Global GWD increased to 292 km3 in 2010, mostly due to increases in India, China and the United States. The crops accounting for most depletion globally, both in terms of their large production and GWD intensity, are wheat (22% of global GWD, or 65 km3), rice (17%), sugar crops (7%), cotton (7%) and maize (5%) (Dalin et al. 2017). The countries irrigating crops from over‐exploited aquifers export these crops in various proportions: India retains most of its large GWD‐based crop production for domestic use (only 4% of GWD exported), while the United States, Pakistan and Mexico export significant portions of their GWD‐based crop production (Table 1.4). Globally, about 11% of GWD is embedded in international food trade, of which exports from Pakistan, the United States and India alone account for more than two‐thirds of all embedded GWD. Pakistan is the largest exporter, with 29% of the global GWD trade volume, followed by the United States (27%) and India (12%) (Dalin et al. 2017).

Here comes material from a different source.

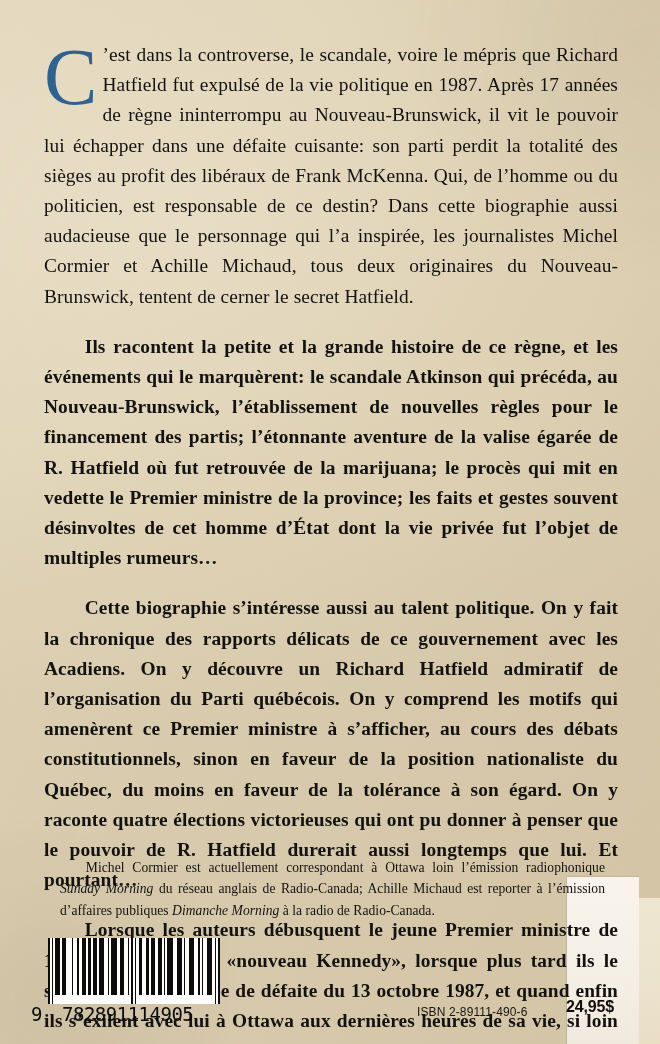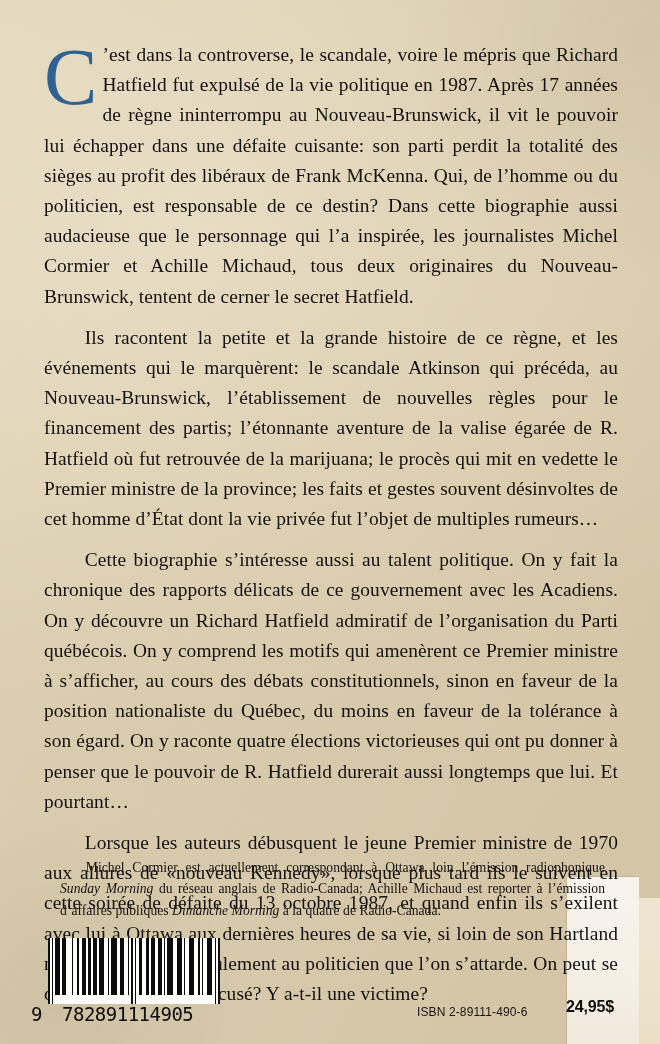"Ils racontent la petite et" .blurb p + p { font-weight: none -> bold; margin-top: 11px -> 20px }
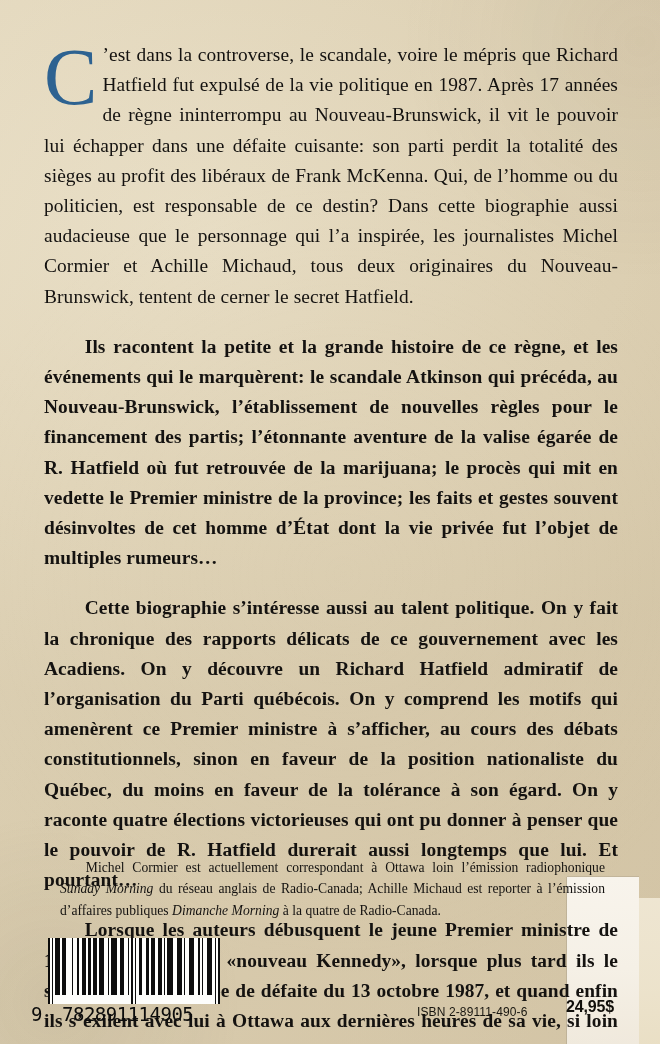"à la quatre de Radio-Canada." span { text: quatre -> radio }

Five of the 10 countries shown in Table 1.4 with the most GWD (the United States, Mexico, Iran, Saudi Arabia and China) are also the top importers of GWD via food trade. Critically, these countries import or export crops irrigated from the world's most stressed aquifer systems. As demonstrated by Gleeson et al. (2012), food production relying on these aquifers is particularly unsustainable with extraction rates 20–50 times higher than required for sustainable groundwater use (see further Table 6.1 and Section 10.2). For example, the United States imports about 1.5 times as much GWD from Mexico (mainly via citrus and sugar crops) as it exports there (mainly via cotton and maize) (Dalin et al. 2017).

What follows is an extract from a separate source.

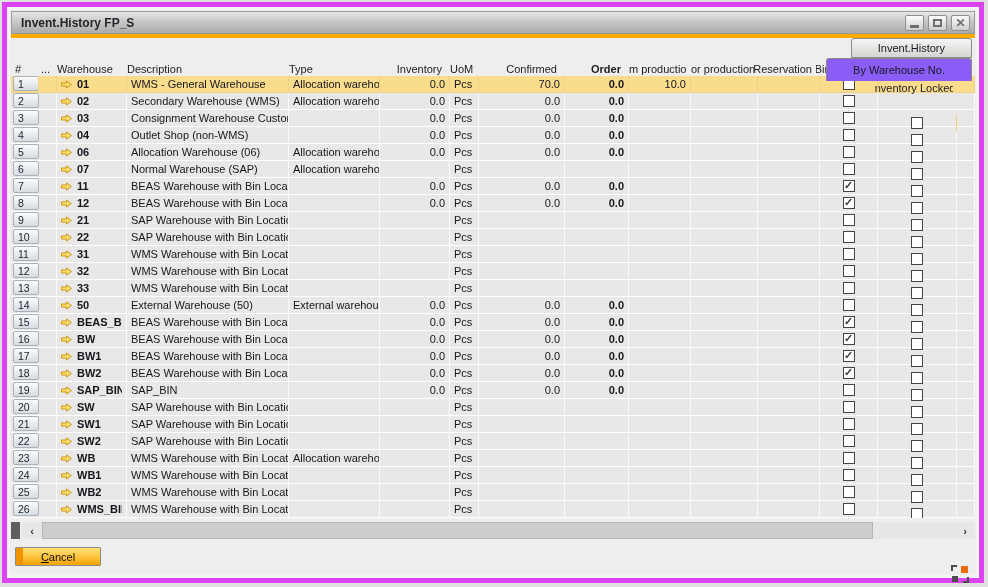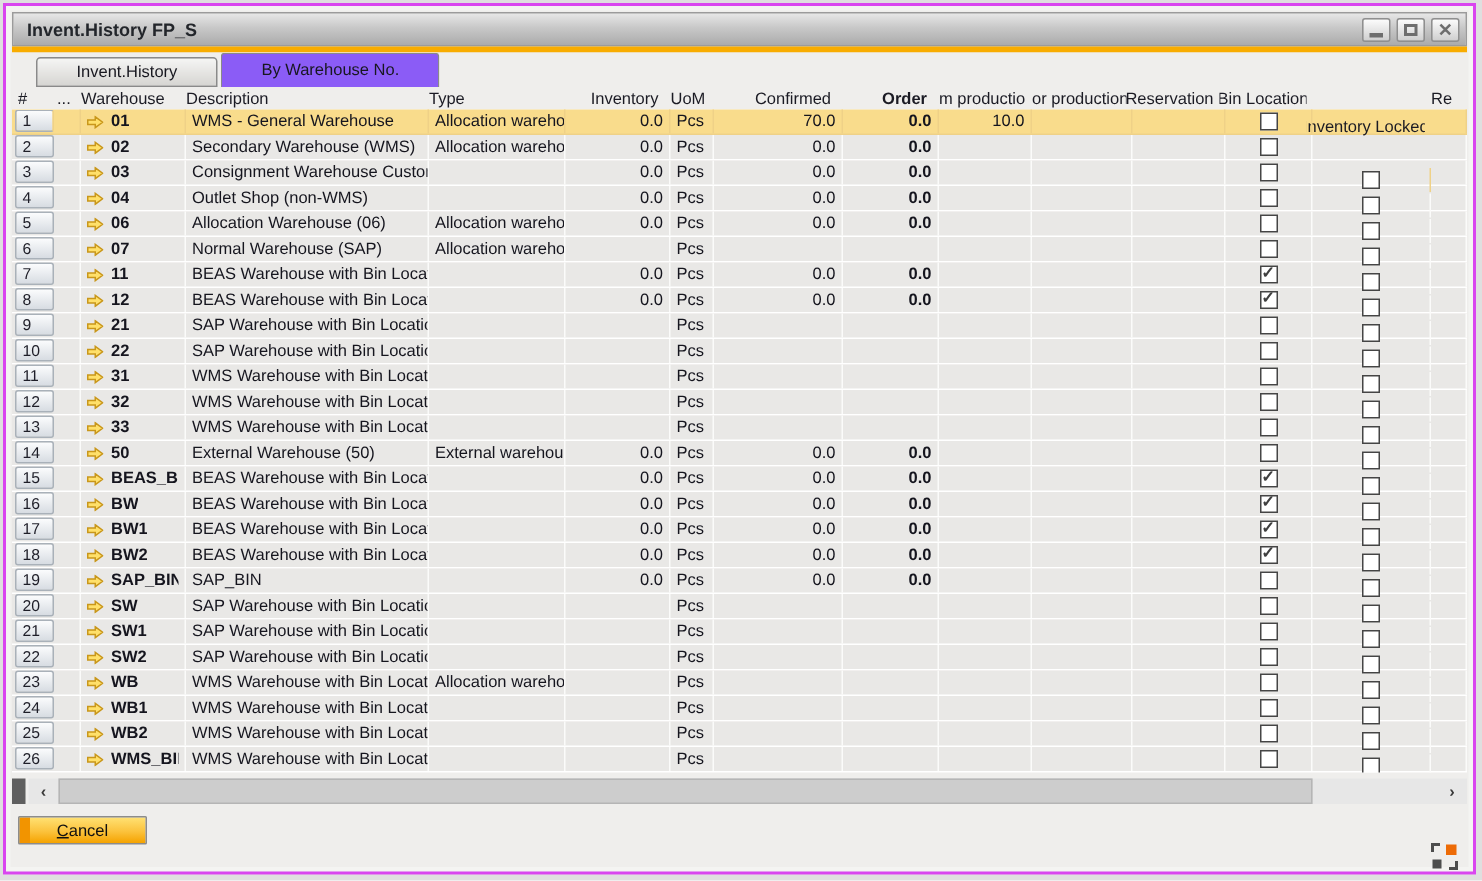"Invent.History FP_S" .window { border: 2px solid #d946ef -> 5px solid #d946ef }
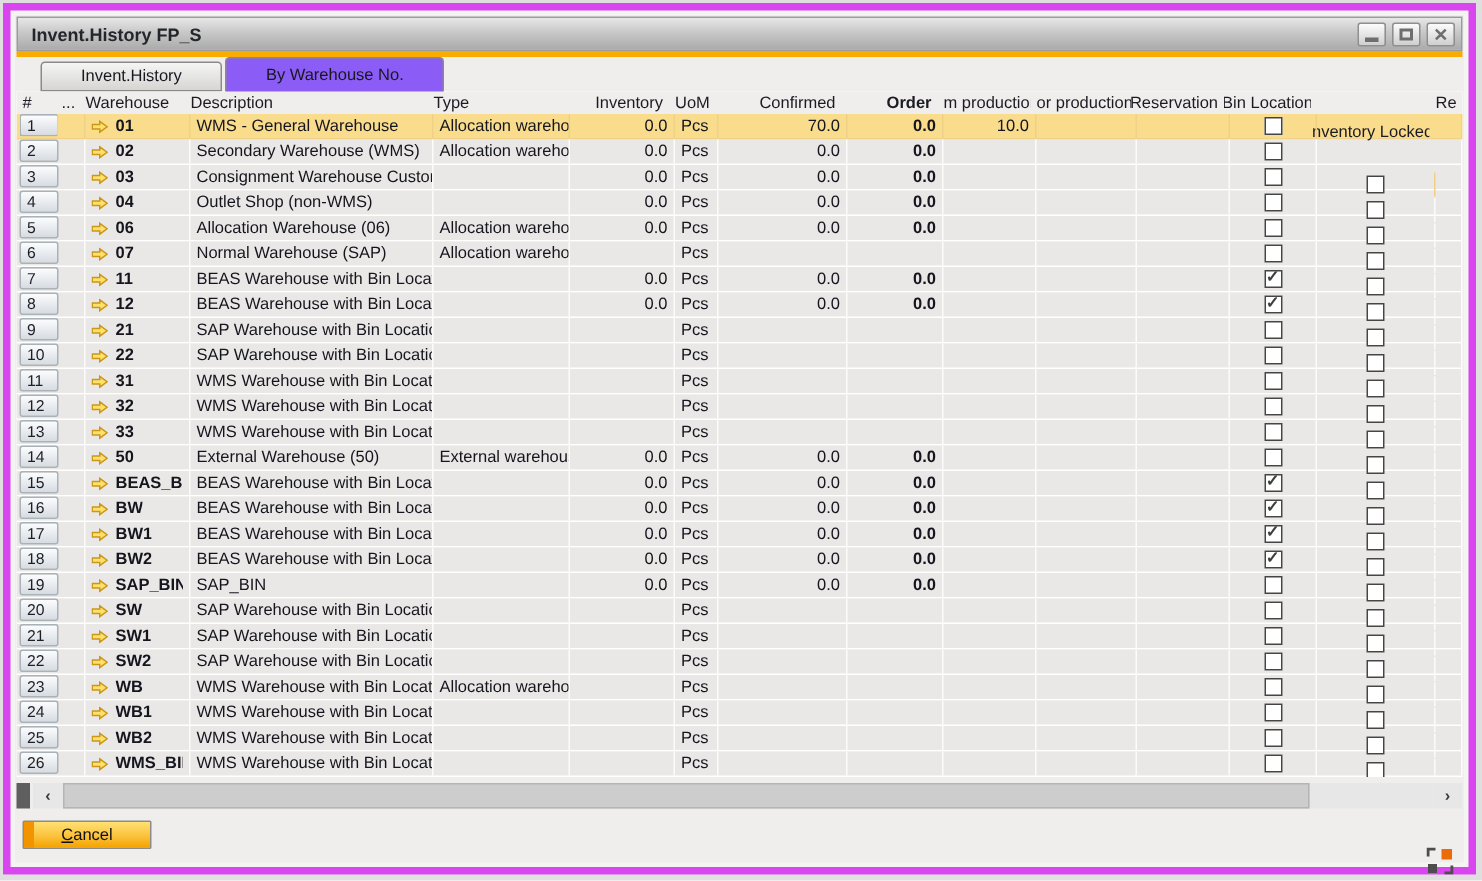"Invent.History" .tabbar { flex-direction: none -> column }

Therefore, it is of concern that exhaustion of aquifers in areas that are hotspots of water and food security related to GWD threaten the food supply both domestically and in their water‐stressed trade partners. Clearly, solutions are required to improve the sustainability of water use and food production for those regions, crops and trade relationships that are most reliant on over‐exploited aquifers. In the food producing countries, solutions could include water‐saving strategies such as improving irrigation efficiency and growing more drought‐resistant crops, together with targeted measures such as metering and regulation of groundwater pumping, while accounting for local socio‐economic, cultural and environmental requirements (Dalin et al. 2017). In addition, food importing countries can assist these solutions by promoting and supporting sustainable irrigation practices with their trade partners.